Content revision data

= Beginning of Section =

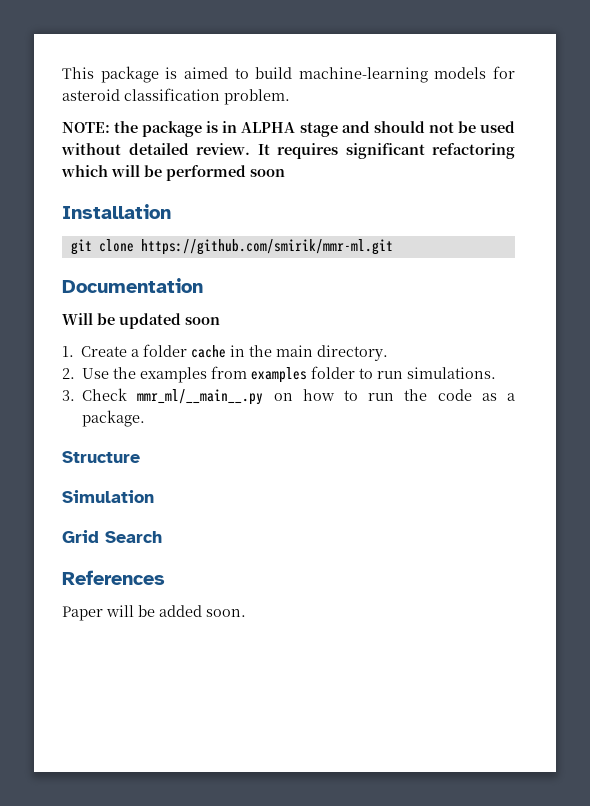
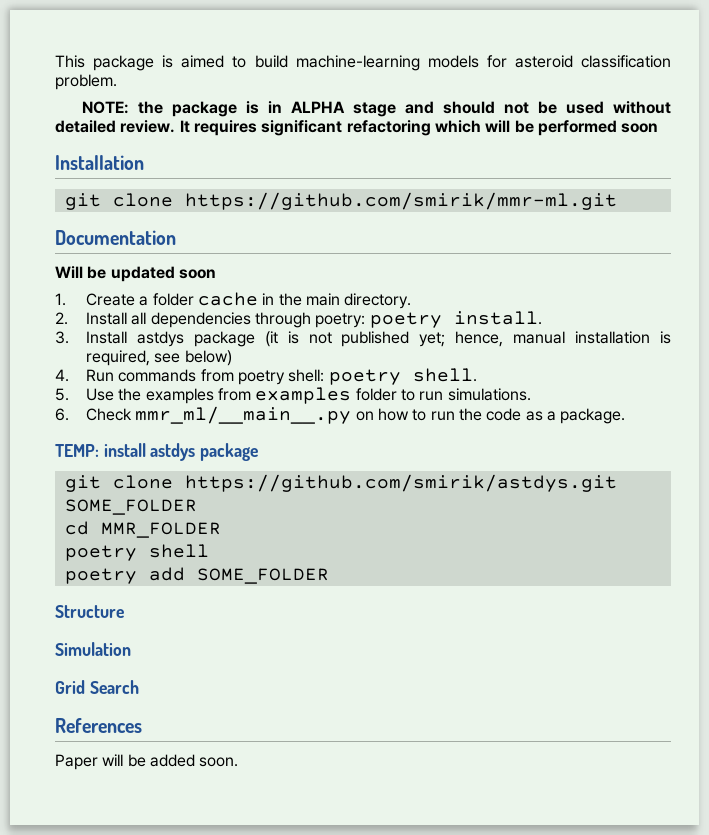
- 2. Use the examples from examples folder to run simulations.
+ 2. Install all dependencies through poetry: poetry install.
+ 3. Install astdys package (it is not published yet; hence, manual installation is required, see below)
+ 4. Run commands from poetry shell: poetry shell.
+ 5. Use the examples from examples folder to run simulations.
- 3. Check mmr_ml/__main__.py on how to run the code as a package.
+ 6. Check mmr_ml/__main__.py on how to run the code as a package.
+ TEMP: install astdys package
+ git clone https://github.com/smirik/astdys.git SOME_FOLDER
+ cd MMR_FOLDER
+ poetry shell
+ poetry add SOME_FOLDER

= End of Section =

[What the task asks] Return all lines in the data that include the word "poetry".

[Your solution]
+ 2. Install all dependencies through poetry: poetry install.
+ 4. Run commands from poetry shell: poetry shell.
+ poetry shell
+ poetry add SOME_FOLDER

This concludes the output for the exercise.